Enviado do meu Redmi 3 através de Tapatalk


----------



## Jorge_scp (25 Fev 2018 às 22:29)

Ciclone 1941 take 2? 











Para já não passa de ficção, mas seria algo perigosíssimo.


----------



## qwerl (25 Fev 2018 às 22:58)

Esta saída do GFS, que loucura é que rebenta a escala mesmo (+500mm em 10 dias)






Aproximam-se tempos muito interessantes, e bem merecemos


----------



## Ruipedroo (25 Fev 2018 às 23:09)

qwerl disse:


> Esta saída do GFS, que loucura é que rebenta a escala mesmo (+500mm em 10 dias)
> 
> 
> 
> ...



"Emoldurar" 


Havia de ser giro ver como ficariam alguns rios, especialmente o Cávado e o Lima, que até já estão bem de saúde. 400/500 mm numa semana é muita coisa.


----------



## luismeteo3 (25 Fev 2018 às 23:15)

Ruipedroo disse:


> "Emoldurar"
> 
> 
> Havia de ser giro ver como ficariam alguns rios, especialmente o Cávado e o Lima, que até já estão bem de saúde. 400/500 mm numa semana é muita coisa.


Estou com um mau pressentimento de alguns dias para cá...


----------



## The Weatherman (25 Fev 2018 às 23:19)

luismeteo3 disse:


> Estou com um mau pressentimento de alguns dias para cá...


Sim, se estas previsões se concretizarem pode ser bastante perigoso.


----------



## Nando Costa (25 Fev 2018 às 23:23)

Poderemos estar perante um dos marços mais chuvosos desde o início do século.


----------



## algarvio1980 (25 Fev 2018 às 23:28)

luismeteo3 disse:


> Estou com um mau pressentimento de alguns dias para cá...

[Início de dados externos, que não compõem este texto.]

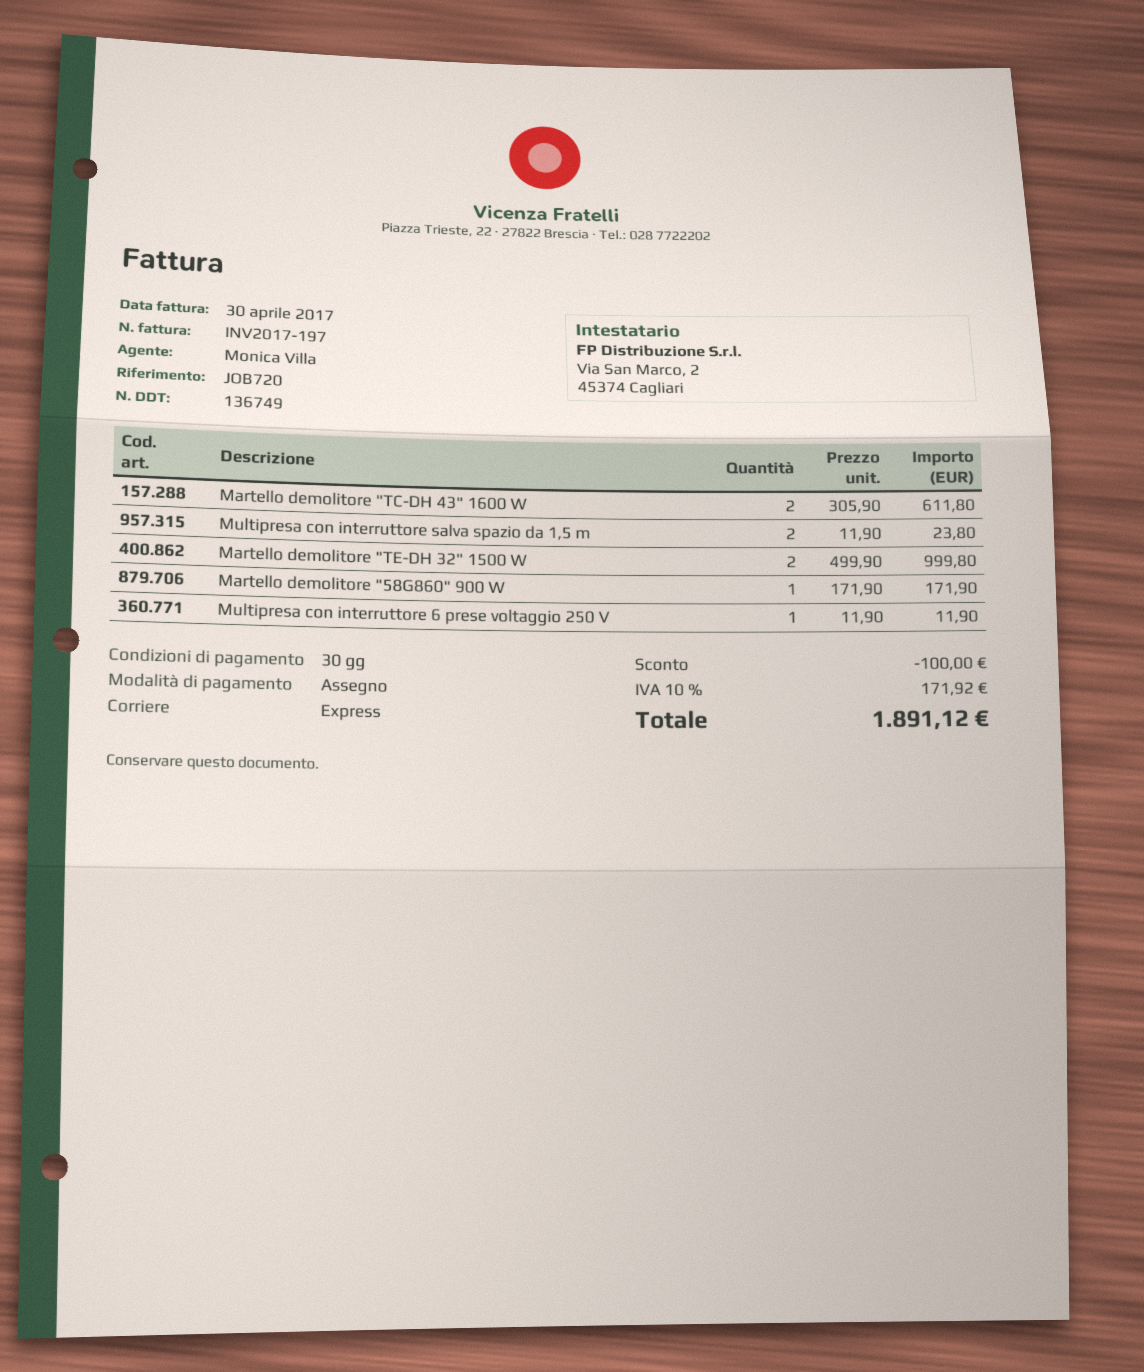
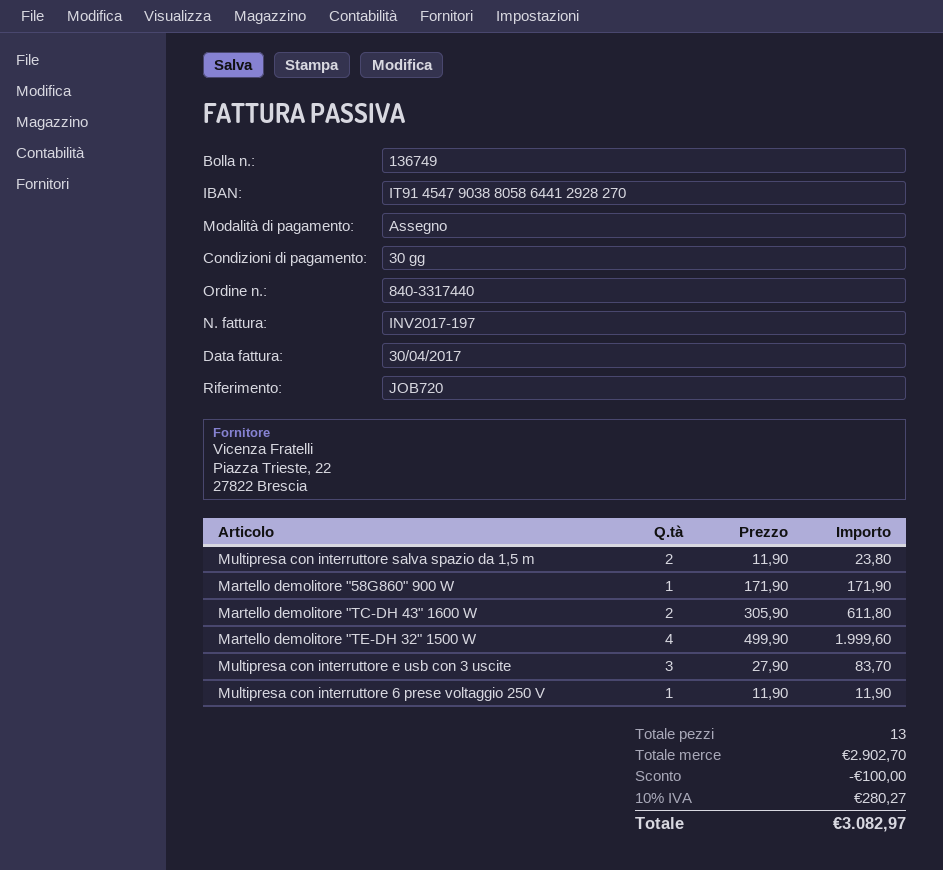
Martello demolitore "TE-DH 32" 1500 W: 2 x 499.90 = 999.80 -> 4 x 499.90 = 1999.60
Multipresa con interruttore e usb con 3 uscite: none -> 3 x 27.90 = 83.70
tax: 10% = 171.92 -> 10% = 280.27
total: 1891.12 -> 3082.97

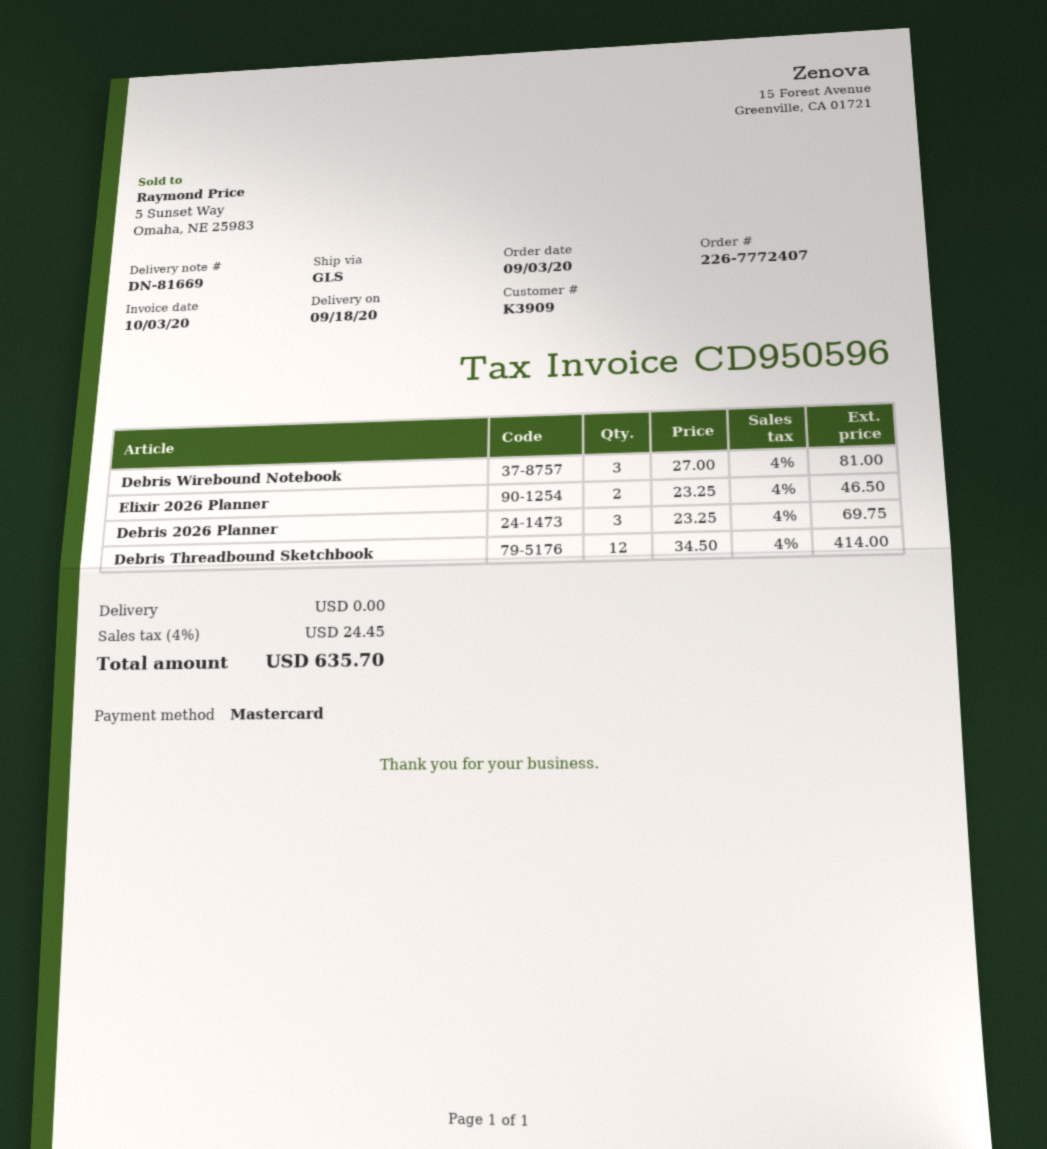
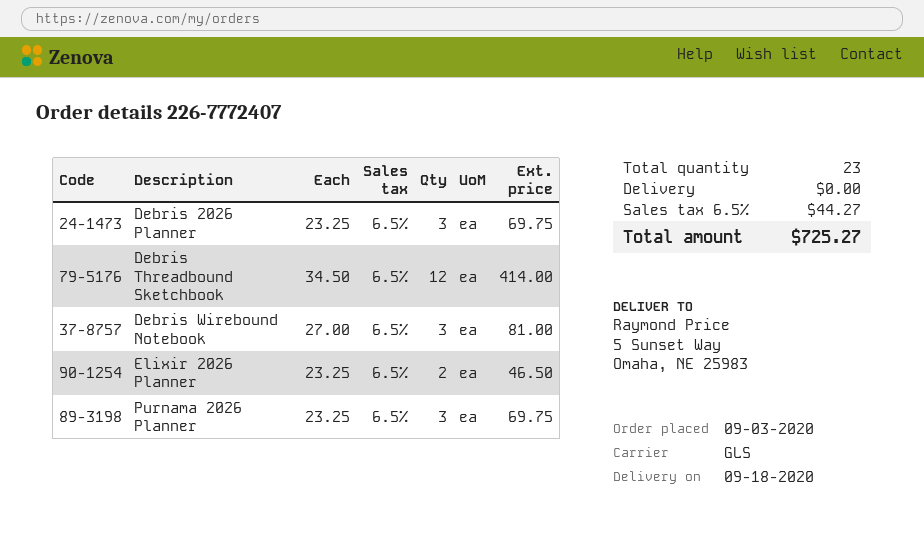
Purnama 2026 Planner: none -> 3 x 23.25 = 69.75
tax: 4% = 24.45 -> 6.5% = 44.27
total: 635.70 -> 725.27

Mau pressentimento, não me digas que és Gémeos.  



Jorge_scp disse:


> Ciclone 1941 take 2?
> 
> 
> 
> ...



Daria, ventos médios nos 90km/h, na costa algarvia, o que daria rajadas à volta de 150 km/h.


----------



## luismeteo3 (25 Fev 2018 às 23:29)

algarvio1980 disse:


> Mau pressentimento, não me digas que és Gémeos.
> 
> 
> 
> Daria, ventos médios nos 90km/h, na costa algarvia, o que daria rajadas à volta de 150 km/h.


Não sou Touro...


----------



## dahon (25 Fev 2018 às 23:36)

algarvio1980 disse:


> Mau pressentimento, não me digas que és Gémeos.
> 
> 
> 
> Daria, ventos médios nos 90km/h, na costa algarvia, o que daria rajadas à volta de 150 km/h.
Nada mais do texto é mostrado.